Nathan's Lucubrations

13 07 2024

Sat, 13 Jul 2024

Use of User-Agent Considered Harmful

Or, "why people who block access to their website based on User-Agent string are incompetent fuckwits" (more in the series "why people who X are incompetent fuckwits" to come later).

I'm not much of a web developer; my skills hew mainly to what the kids these days call "backend" (or possibly the kids from years ago; I remember when "DevOps" was called "a programmer with sysadmin skills". God I'm old). And yeah, I get grumpy about things that I'm not fully aware of (it's a problem I'm working on). Combine this with my lack of subdomain expertise, and IME, IMHO, YMMV, TTWaGoS, IANAL, OMGWTFBBQ (TWAJS).

But here's the thing: the User-Agent is completely fungible - it can easily be changed by the end user. It's not unique, and there are so gorram many of them by now, you're playing whack-a-mole trying to keep up with every one out there.

(And this is before we even get to what amount to plaintext websites not working with text mode browsers because some asshole designer thought they needed to shittify the content that people actually care about with bloated, unnecessary javascript; another rant for another day)

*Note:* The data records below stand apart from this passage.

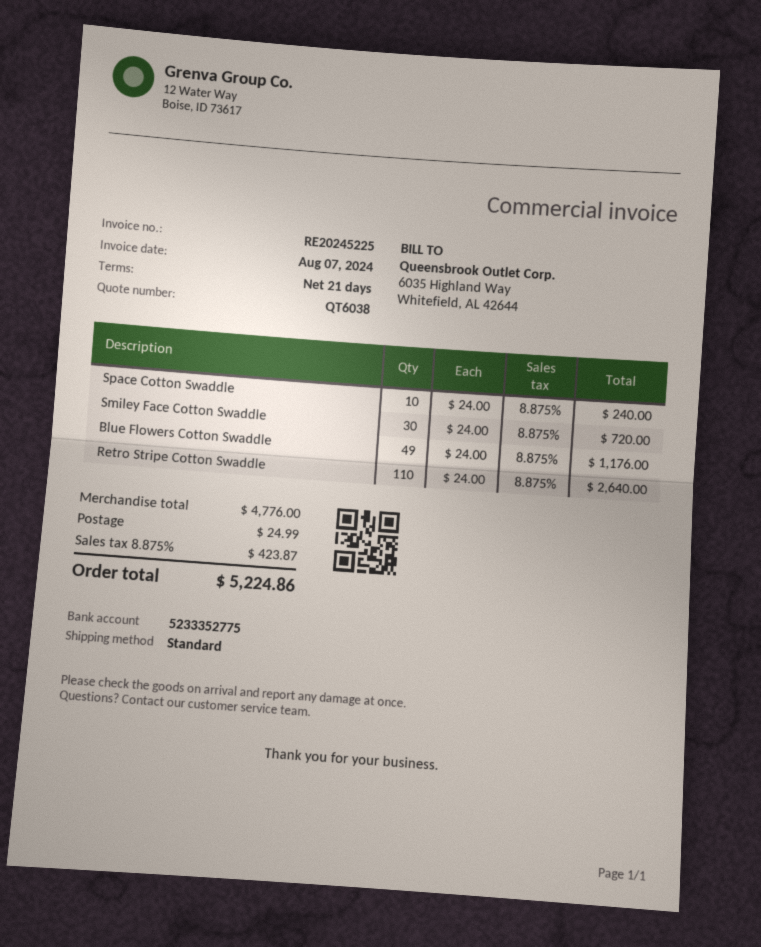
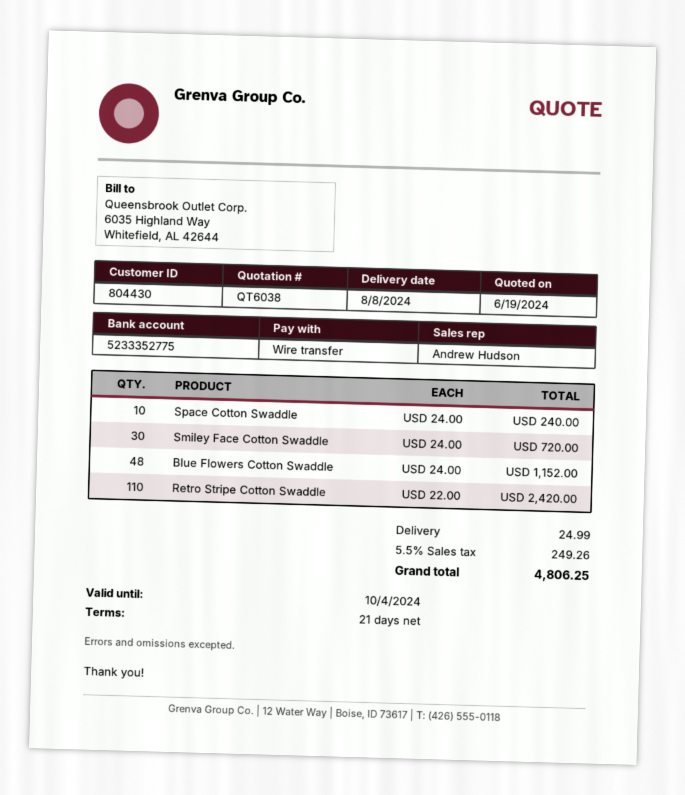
Blue Flowers Cotton Swaddle: 49 x 24.00 = 1176.00 -> 48 x 24.00 = 1152.00
Retro Stripe Cotton Swaddle: 110 x 24.00 = 2640.00 -> 110 x 22.00 = 2420.00
tax: 8.875% = 423.87 -> 5.5% = 249.26
total: 5224.86 -> 4806.25

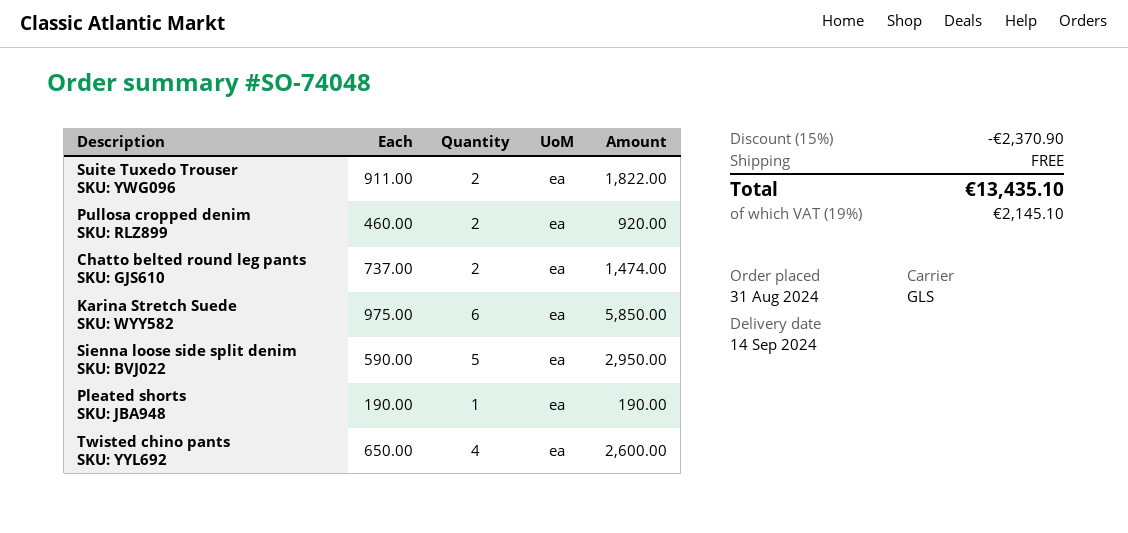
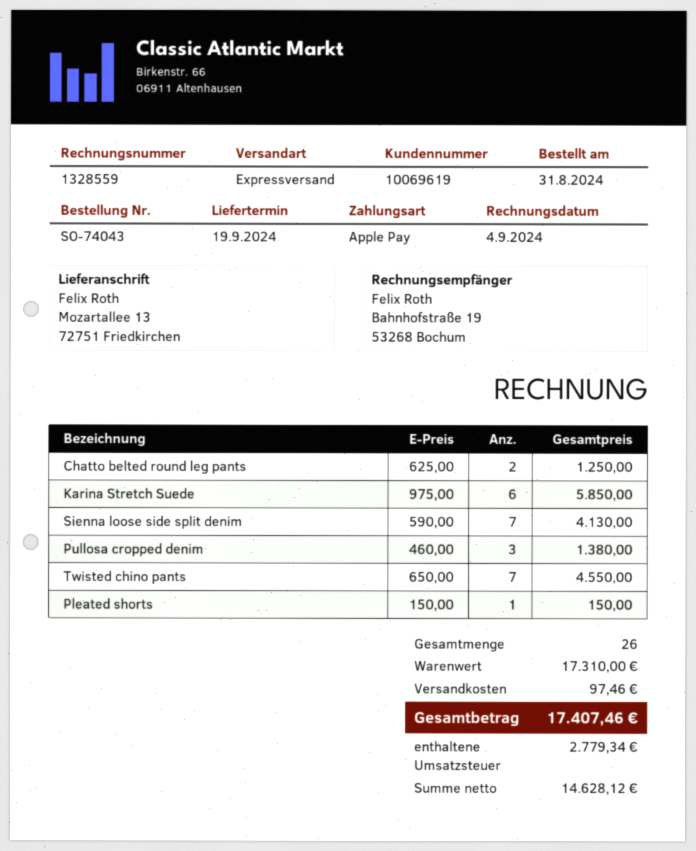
order number: SO-74048 -> SO-74043
delivery date: 2024-09-14 -> 2024-09-19
shipping method: GLS -> express
Suite Tuxedo Trouser: 2 x 911.00 = 1822.00 -> none
Pullosa cropped denim: 2 x 460.00 = 920.00 -> 3 x 460.00 = 1380.00
Chatto belted round leg pants: 2 x 737.00 = 1474.00 -> 2 x 625.00 = 1250.00
Sienna loose side split denim: 5 x 590.00 = 2950.00 -> 7 x 590.00 = 4130.00
Pleated shorts: 1 x 190.00 = 190.00 -> 1 x 150.00 = 150.00
Twisted chino pants: 4 x 650.00 = 2600.00 -> 7 x 650.00 = 4550.00
discount: 15% = 2370.90 -> none
shipping: 0.00 -> 97.46
tax: 2145.10 -> 2779.34
total: 13435.10 -> 17407.46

I'm not the only one who has come to this reasoned conclusion - the first result in Google is a Mozilla Developer Network article that says the following:

When considering using the user agent string to detect which browser is being used, your first step is to try to avoid it if possible.

And specifically:

Are you trying to check for the existence of a specific feature? [...] This is the worst reason to use user agent detection because odds are eventually all the other browsers will catch up. In addition, it is not practical to test every one of the less popular browsers and test for those Web features. You should never do user agent sniffing. There is always the alternative of doing feature detection instead.

(bolding mine)

And then they continue on to list code examples of how to properly detect feature support in a browser.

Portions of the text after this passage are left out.